I just had a run-in with a driver that demonstrates why an open-source driver is much preferred. Until now, I've not had reason to tweak driver source to get something working.
Over the past few days, I've been setting up a MythTV box on a spare machine. This machine is equipped with a Radeon VE clone (built by FIC, IIRC) with S-video/composite output. I grabbed the GATOS driver source, built that, and got the TV-out jack working great...
The X server detected that nothing was plugged into the VGA port and said "no video for you!" Isolating the offending code and fixing it so it'll work with just the TV-out jack in use was just a few minutes' work. (The patch was posted to the gatos-devel mailing list, if anybody's interested.)

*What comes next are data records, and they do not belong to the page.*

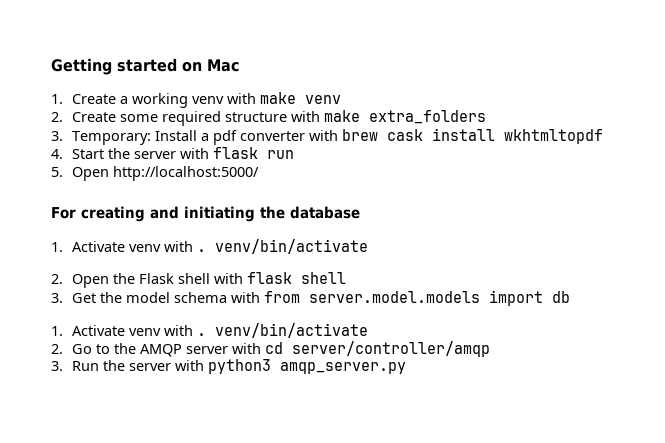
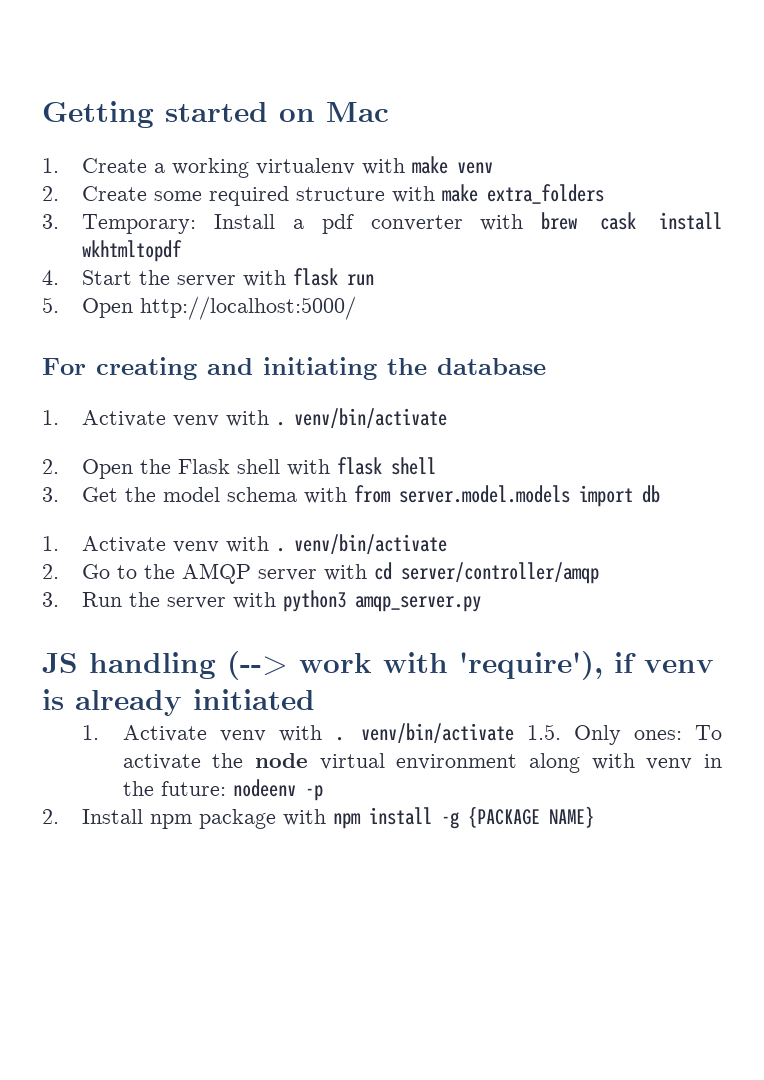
- 1. Create a working venv with make venv
+ 1. Create a working virtualenv with make venv
+ JS handling (--> work with 'require'), if venv is already initiated
+ 1. Activate venv with . venv/bin/activate 1.5. Only ones: To activate the node virtual environment along with venv in the future: nodeenv -p
+ 2. Install npm package with npm install -g {PACKAGE NAME}

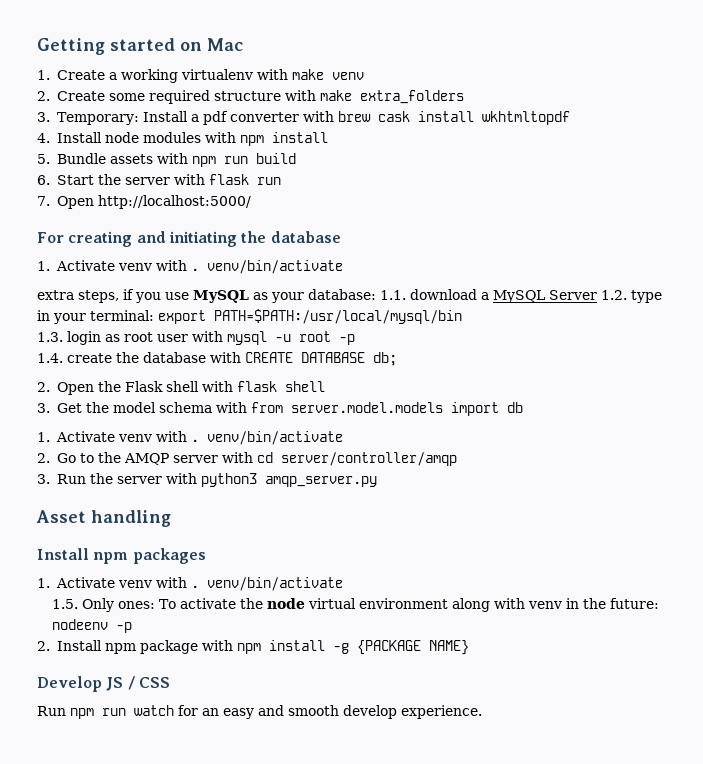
- 4. Start the server with flask run
+ 4. Install node modules with npm install
+ 5. Bundle assets with npm run build
+ 6. Start the server with flask run
- 5. Open http://localhost:5000/
+ 7. Open http://localhost:5000/
+ extra steps, if you use MySQL as your database: 1.1. download a MySQL Server 1.2. type in your terminal: export PATH=$PATH:/usr/local/mysql/bin
+ 1.3. login as root user with mysql -u root -p
+ 1.4. create the database with CREATE DATABASE db;
- JS handling (--> work with 'require'), if venv is already initiated
- 1. Activate venv with . venv/bin/activate 1.5. Only ones: To activate the node virtual environment along with venv in the future: nodeenv -p
+ Asset handling
+ Install npm packages
+ 1. Activate venv with . venv/bin/activate
+ 1.5. Only ones: To activate the node virtual environment along with venv in the future: nodeenv -p
+ Develop JS / CSS
+ Run npm run watch for an easy and smooth develop experience.

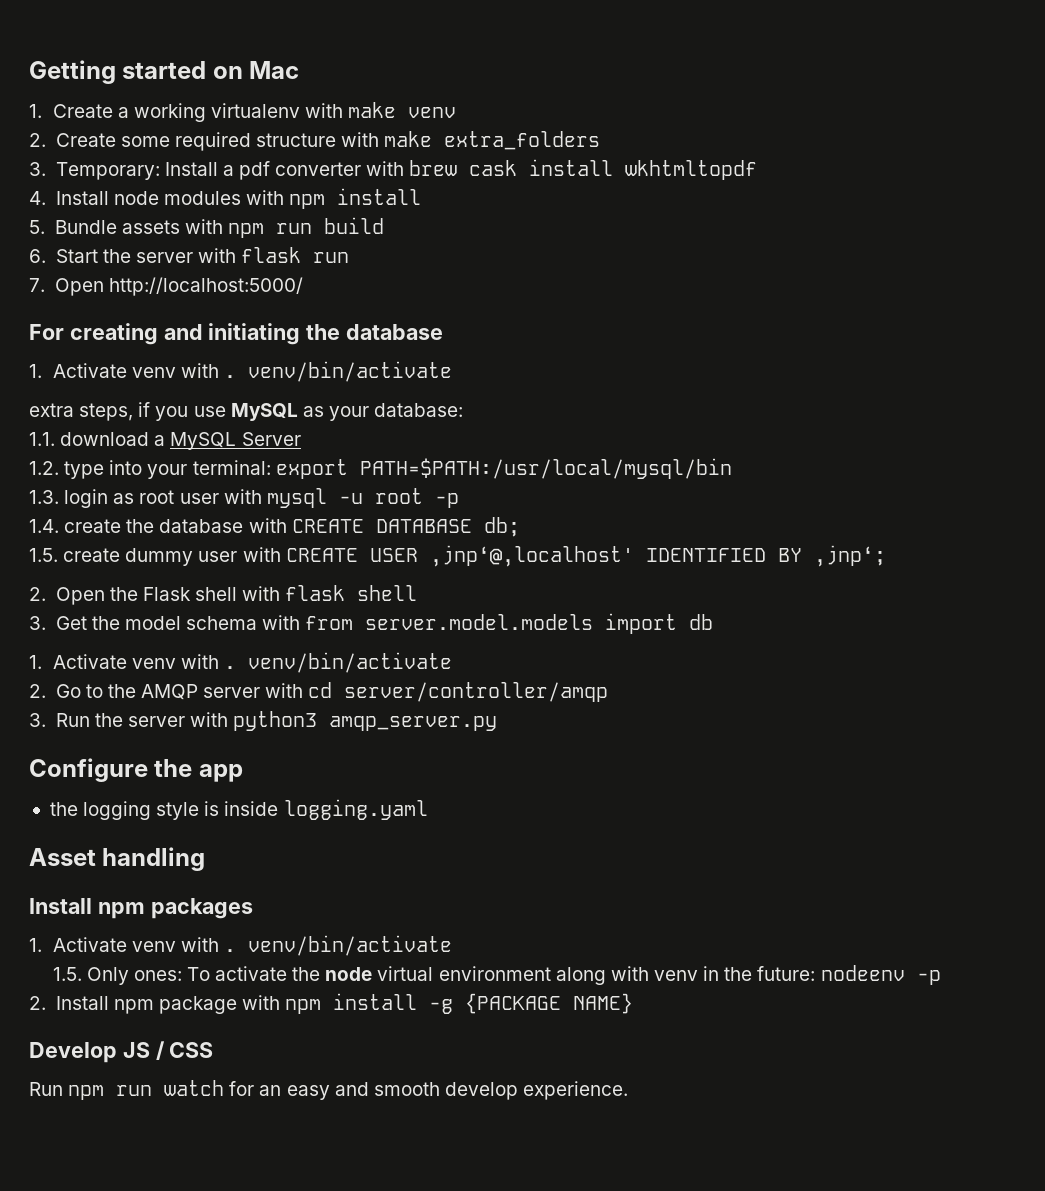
- extra steps, if you use MySQL as your database: 1.1. download a MySQL Server 1.2. type in your terminal: export PATH=$PATH:/usr/local/mysql/bin
+ extra steps, if you use MySQL as your database:
+ 1.1. download a MySQL Server
+ 1.2. type into your terminal: export PATH=$PATH:/usr/local/mysql/bin
+ 1.5. create dummy user with CREATE USER ‚jnp‘@‚localhost' IDENTIFIED BY ‚jnp‘;
+ Configure the app
+ the logging style is inside logging.yaml

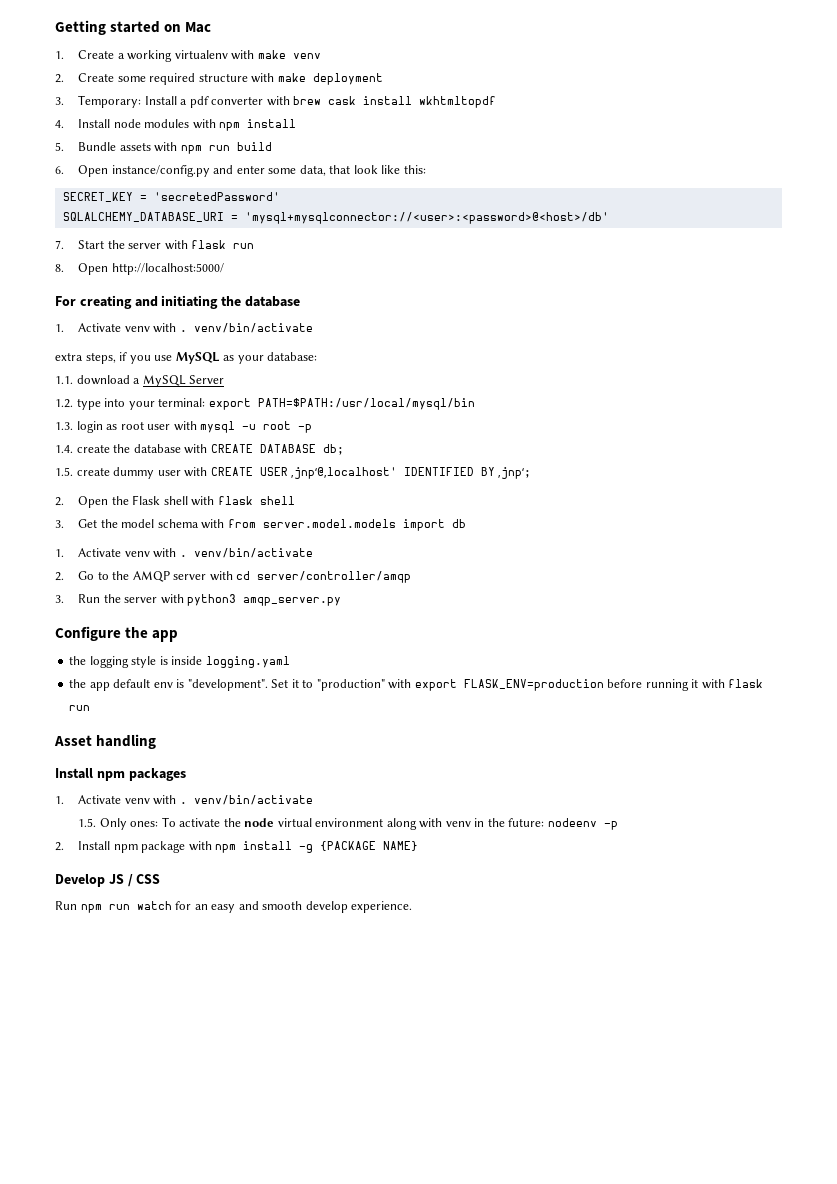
- 2. Create some required structure with make extra_folders
+ 2. Create some required structure with make deployment
- 6. Start the server with flask run
+ 6. Open instance/config.py and enter some data, that look like this:
+ SECRET_KEY = 'secretedPassword'
+ SQLALCHEMY_DATABASE_URI = 'mysql+mysqlconnector://<user>:<password>@<host>/db'
+ 7. Start the server with flask run
- 7. Open http://localhost:5000/
+ 8. Open http://localhost:5000/
+ the app default env is "development". Set it to "production" with export FLASK_ENV=production before running it with flask run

If the driver supplied by nVidia for its cards exhibited the same behavior (since I don't have any of their cards at home, I can't say if they do), what would you do? Lash up some sort of dongle to fool the card into thinking a monitor is plugged in, and hope you don't blow up your card? That doesn't sound like much of a plan.
20 January 2017: the End of an Error.
Don't developers spend money on any testing anymore? Every goddamn program I get these days shows that it was obviously released without any testing feedback. I know Netscape ruined the software biz model by releasing "betas" for consumption, marketing the product before it was tested. And Microsoft has never gotten anything right before version 3.0. But with malware liability looming, when will some kind of quality control come back?
--
make install -not war
With "nv", you can't have load glx. And that's why you are getting "Failed to add GLX extension (NVIDIA XFree86 driver not found)".
With "nvidia", you need load glx, but you have to delete load dri and load glcore. Actually, I played around with it for a while and find that you can actually still load dri, but not glcore.
As for the kernel interface, if you are using a standard kernel from a major distribution, nvidia has precompiled ones. So it shouldn't reached that step unless you really know what you are doing (ie you've compiled your own kernel).
I agree with other poster that you have a weirdly configured XF86Config-4.
They use an opensource wrapper just to comply with the GPL
I think the reason isn't GPL compliance (after all, for many "stock" kernels, they provide a ready-to-load binary module), but rather the fact that Linux doesn't provide an ABI. This is on purpose; so as to discourage closed-source drivers.
Just out of curiosity, but what is so hard about getting the NVidia drivers to work? All you have to do is type sh ./NVIDIA-whatever.run and it compiles and installs the modules for you. Then just change /etc/X11/XFree86-4's driver line from nv to nvidia, in the modules section comment out GLcore and dri and add glx and that should be it. Oh yea, and of course add the nvidia module into your startup scripts somewhere so it loads the module before X starts. Under Debian this was all pretty straight forward. I just threw it in /etc/modules and it loads at startup. I don't understand why people are having such big problems. Here's a hint, if you're trying to use GCC 3.3, apparently it doesn't work worth shit for compiling modules so go back to GCC 2.95. Since I did that I've had no problems with my kernel or compiling kernel modules for it. With GCC 3.3, the NVIDIA installer would mysteriously fail.
And even if they could legally realease the code, it would not be in thier best interest to do so. PC hardware is a dirty business and any one of thier competitors would outright copy their best stuff in a heartbeat if they can get away with it.